To see this, note that the test based on $\hat{z}$ rejects if $$|\hat{z}| > c_\alpha$$ For a test at the 5%-level, $\alpha$ would be 0.975, so that $c_\alpha$ is the 97.5%-quantile of the standard normal distribution.

The above display is equivalent to $$\Phi(|\hat{z}|) > \Phi(c_\alpha),$$ because $\Phi$ is strictly increasing.

Further, recall the definition of the critical value $$ \Phi(c_\alpha)=1-\alpha/2 $$ The smallest value of $\alpha$ for which the inequality holds is thus obtained by solving the equation$$\Phi(|\hat{z}|) =1-\alpha/2$$ for $\alpha$, which gives $2(1- \Phi(|\hat{z}|))$.

For a one-sided (right-tailed) test, the test based on $\hat{z}$ rejects if $$\hat{z} > c_{2\alpha}$$ So we now solve $$ \Phi(\hat{z}) =1-2\alpha/2 $$ for $\alpha$ to obtain $$1-\Phi(\hat{z})$$ as the definition of the $p$-value for a right-tailed test.
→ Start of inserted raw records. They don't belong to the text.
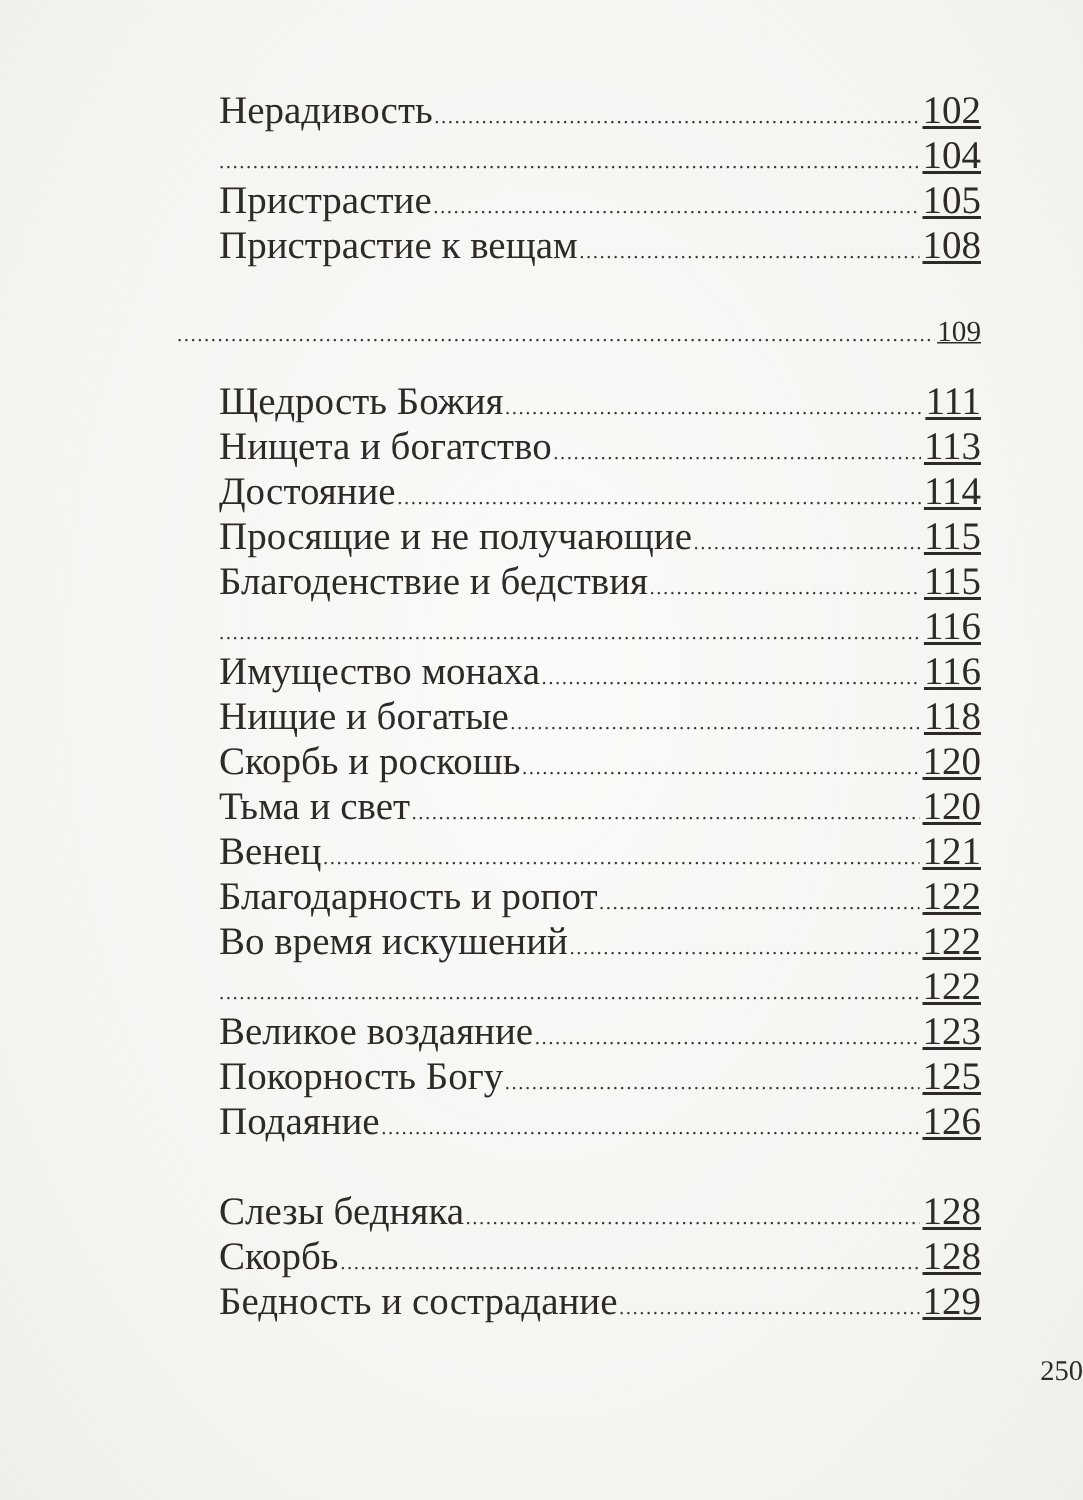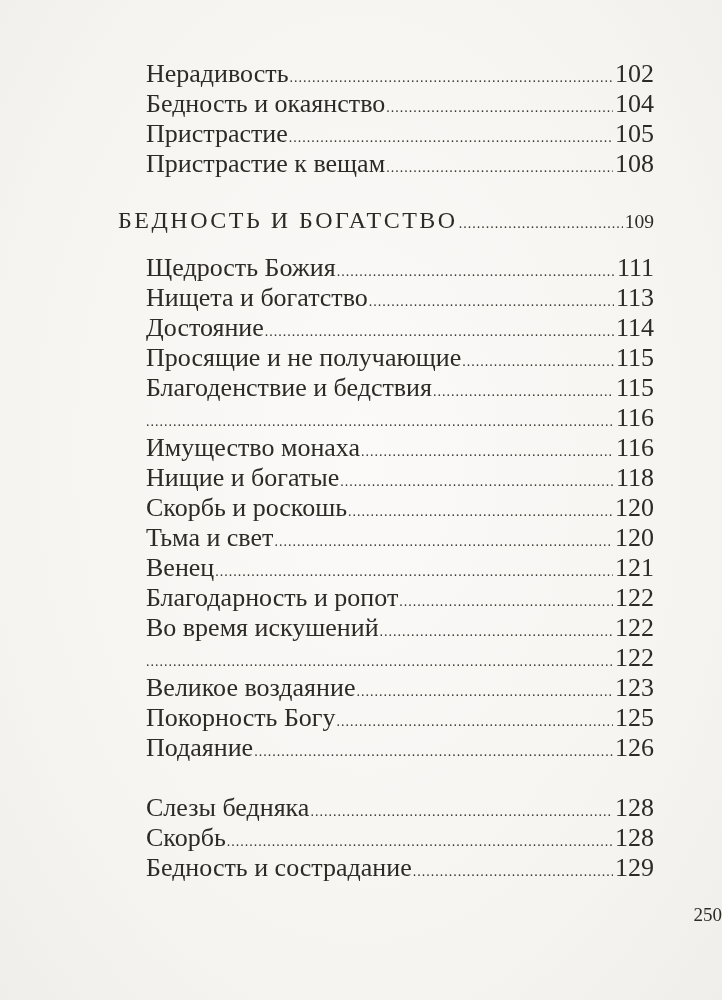--- a/index.html
+++ b/index.html
@@ -41,20 +41,21 @@
       letter-spacing: 1px;
       color: #3a3530;
     }
     .toc-entry .leader::after {
       content: "................................................................................................................................................................";
       font-size: 14px;
     }
     .toc-entry .page-num {
       flex: 0 0 auto;
       padding-left: 2px;
+      text-decoration: underline;
     }
     .sub { left: 146px; width: 508px; }
     .chapter {
       left: 118px;
       width: 536px;
       font-size: 24px;
       letter-spacing: 2.5px;
     }
     .chapter .page-num {
       font-size: 19.5px;
@@ -75,37 +76,35 @@
 <body>
 
 <div class="page">
 
   <div class="toc-entry sub" style="top:62px">
     <span class="title">Нерадивость</span>
     <span class="leader"></span>
     <span class="page-num">102</span>
   </div>
   <div class="toc-entry sub" style="top:92px">
-    <span class="title">Бедность и окаянство</span>
     <span class="leader"></span>
     <span class="page-num">104</span>
   </div>
   <div class="toc-entry sub" style="top:122px">
     <span class="title">Пристрастие</span>
     <span class="leader"></span>
     <span class="page-num">105</span>
   </div>
   <div class="toc-entry sub" style="top:152px">
     <span class="title">Пристрастие к вещам</span>
     <span class="leader"></span>
     <span class="page-num">108</span>
   </div>
 
   <div class="toc-entry chapter" style="top:208px">
-    <span class="title">БЕДНОСТЬ И БОГАТСТВО</span>
     <span class="leader"></span>
     <span class="page-num">109</span>
   </div>
 
   <div class="toc-entry sub" style="top:256px">
     <span class="title">Щедрость Божия</span>
     <span class="leader"></span>
     <span class="page-num">111</span>
   </div>
   <div class="toc-entry sub" style="top:286px">

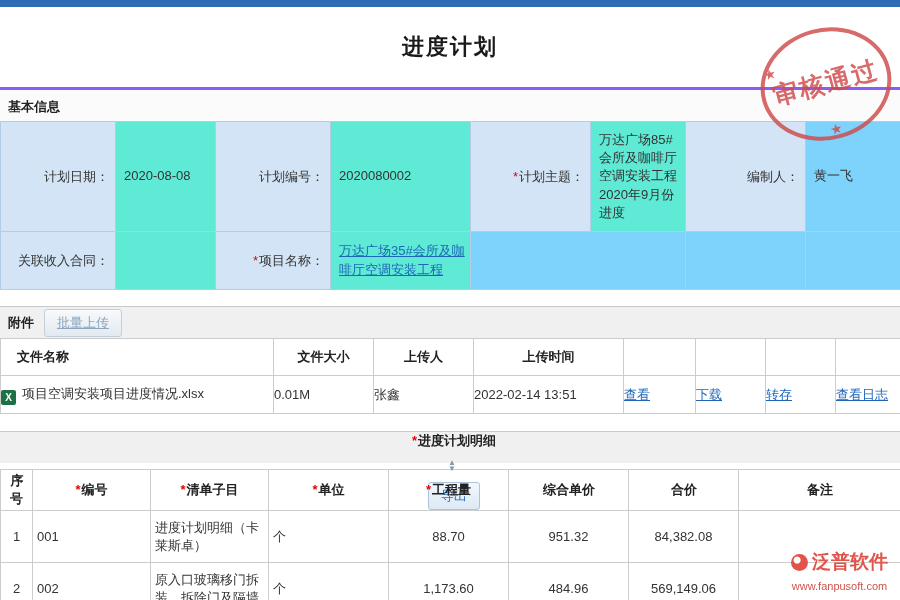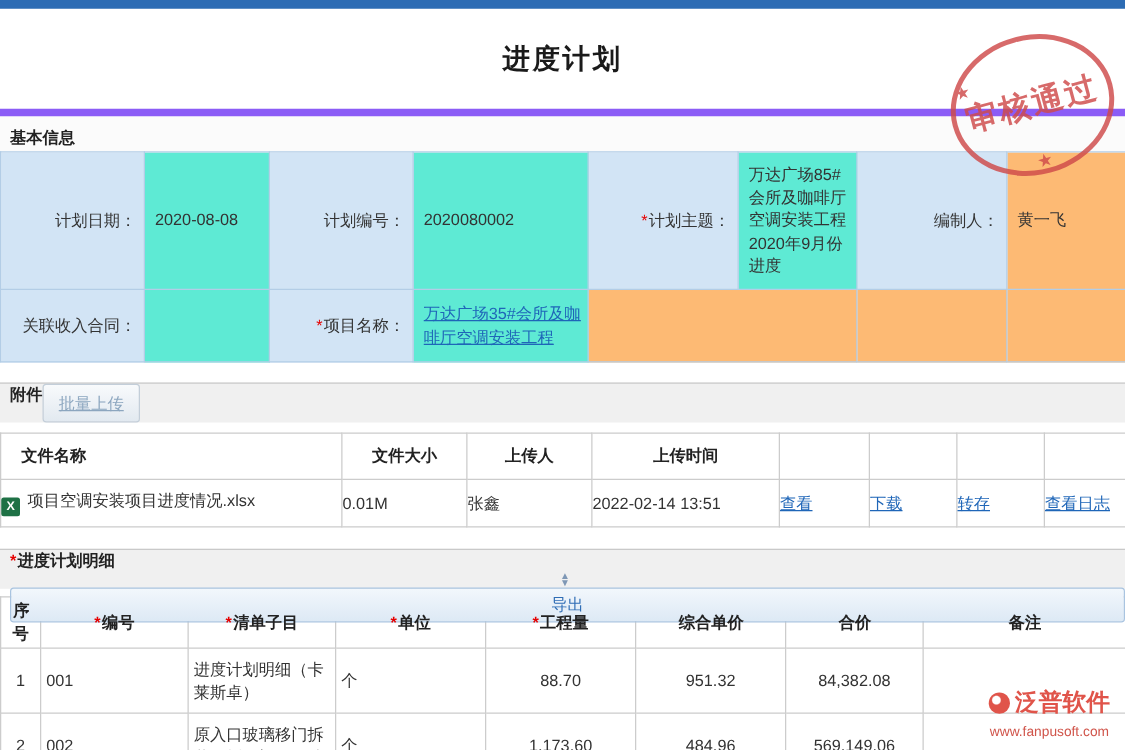--- a/index.html
+++ b/index.html
@@ -17,43 +17,43 @@
   .stamp { position:absolute; top:28px; right:8px; width:132px; height:112px;
            transform:rotate(-15deg); z-index:6; opacity:.82; pointer-events:none; }
   .stamp-ring { position:absolute; inset:0; border:4px solid #cf4a4a; border-radius:50%; }
   .stamp-text { position:absolute; left:0; right:0; top:50%; transform:translateY(-54%);
                 text-align:center; font-size:25px; font-weight:bold; color:#cf4a4a; letter-spacing:2px; }
   .stamp-star { position:absolute; color:#cf4a4a; font-size:14px; }
   .stamp-star.s1 { left:8px; top:24px; }
   .stamp-star.s2 { left:58px; bottom:2px; }
 
   
-  .sec1 { border-top:6px solid #8b5cf6; background:#fbfbfb; height:34px; line-height:34px;
+  .sec1 { border-top:3px solid #8b5cf6; background:#fbfbfb; height:34px; line-height:34px;
           padding-left:8px; font-weight:bold; color:#222; }
   .gray-bar { border-top:1px solid #c9c9c9; background:#f0f0f0; height:32px;
-              display:flex; padding-left:8px; }
+              display:flex; align-items:center; gap:10px; padding-left:8px; }
   .bar-label { font-weight:bold; color:#222; }
   .req { color:#e60000; margin-right:1px; }
 
   
   table { border-collapse:collapse; table-layout:fixed; width:900px; }
   .basic td { border:1px solid #b3cde6; font-size:13px; vertical-align:middle; }
   .basic .r1 td { height:110px; }
   .basic .r2 td { height:58px; }
   .basic .lbl { background:#d2e4f5; text-align:right; padding:4px 6px 4px 2px; color:#333; }
   .basic .val { background:#5eead4; text-align:left; padding:4px 4px 4px 8px; line-height:1.4; }
-  .basic .blue { background:#fdba74; }
+  .basic .blue { background:#7dd3fc; }
   .basic a { color:#1f66b8; text-decoration:underline; cursor:pointer; }
 
   .btn { font-size:13px; border-radius:3px; padding:4px 12px; cursor:pointer; display:inline-block; }
   .btn-upload { color:#8ca6bf; background:linear-gradient(#f8fafc,#e2e9f0); border:1px solid #c3ced9;text-decoration:underline; }
   .btn-export { color:#2f6db5; background:linear-gradient(#f2f7fc,#dde9f5); border:1px solid #a9c4e0; }
 
   
-  .attach { margin-top:8px; }
+  .attach { }
   .attach th, .attach td { border:1px solid #ccc; font-size:13px; }
   .attach th { height:37px; font-weight:bold; color:#222; background:#fff; }
   .attach td { height:38px; color:#333; }
   .attach th.fname { text-align:left; padding-left:16px; }
   .attach td.fname { text-align:left; }
   .attach a { color:#1f66b8; text-decoration:underline; cursor:pointer; }
   .xls-icon { display:inline-block; width:15px; height:15px; background:#1e7145; color:#fff;
               font-size:10px; font-weight:bold; line-height:15px; text-align:center;
               border-radius:2px; margin-right:6px; vertical-align:-3px; }
 

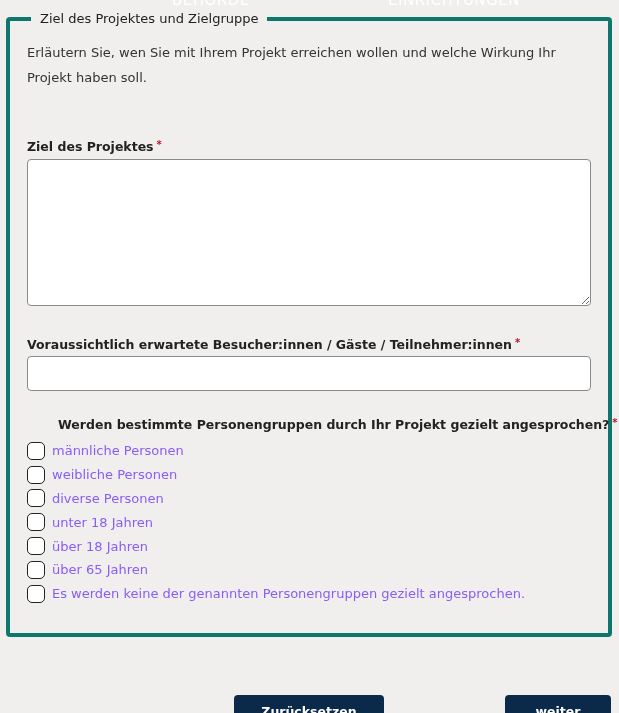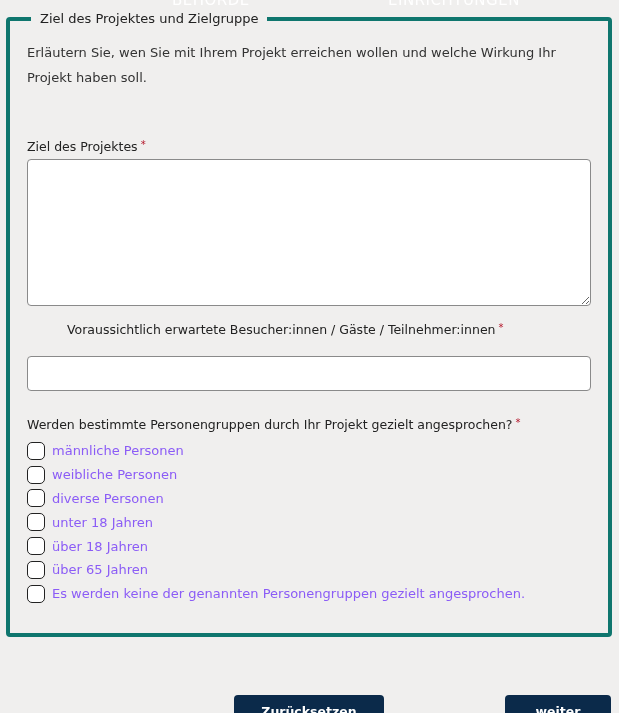--- a/index.html
+++ b/index.html
@@ -26,26 +26,26 @@
       margin-left: 21px; padding: 0 8px 0 9px;
       font-size: 13px; color: #222;
       line-height: 16px;
     }
     .intro {
       position: absolute; left: 27px; top: 41px; width: 570px;
       font-size: 13px; line-height: 24.5px; color: #333;
     }
     .label {
       position: absolute; left: 27px;
-      font-size: 12.5px; font-weight: normal; color: #222;
+      font-size: 12.5px; font-weight: bold; color: #222;
     }
     .req { color: #b3162a; font-size: 10px; vertical-align: top; margin-left: 3px; }
     .label-ziel { top: 139px; }
-    .label-besucher { top: 322px; margin-left: 40px; }
-    .label-gruppen { top: 417px; }
+    .label-besucher { top: 337px; }
+    .label-gruppen { top: 417px; margin-left: 31px; }
 
     textarea.ziel-textarea {
       position: absolute; left: 27px; top: 159px; width: 564px; height: 147px;
       background: #fff; border: 1px solid #8a8a8a; border-radius: 4px;
       resize: both; font-family: "DejaVu Sans", sans-serif; font-size: 13px;
       padding: 6px;
     }
     input.besucher-input {
       position: absolute; left: 27px; top: 356px; width: 564px; height: 35px;
       background: #fff; border: 1px solid #8a8a8a; border-radius: 4px;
In the figures, I display the $p$-value for a two-sided as well as for a right-tailed test given a test statistic $t=1.8$. In the first case, we also need the yellow area to the left of $-t$ (next to that right of $t$), because very negative values of $t$ are also evidence against a two-sided $H_0$. By symmetry of the normal, we see however that these two areas are the same, whence we can simply compute $2(1- \Phi(|\hat{z}|))$.

In the right-tailed test, only large values are evidence against $H_0$, so we only need the yellow area to the right of $t$.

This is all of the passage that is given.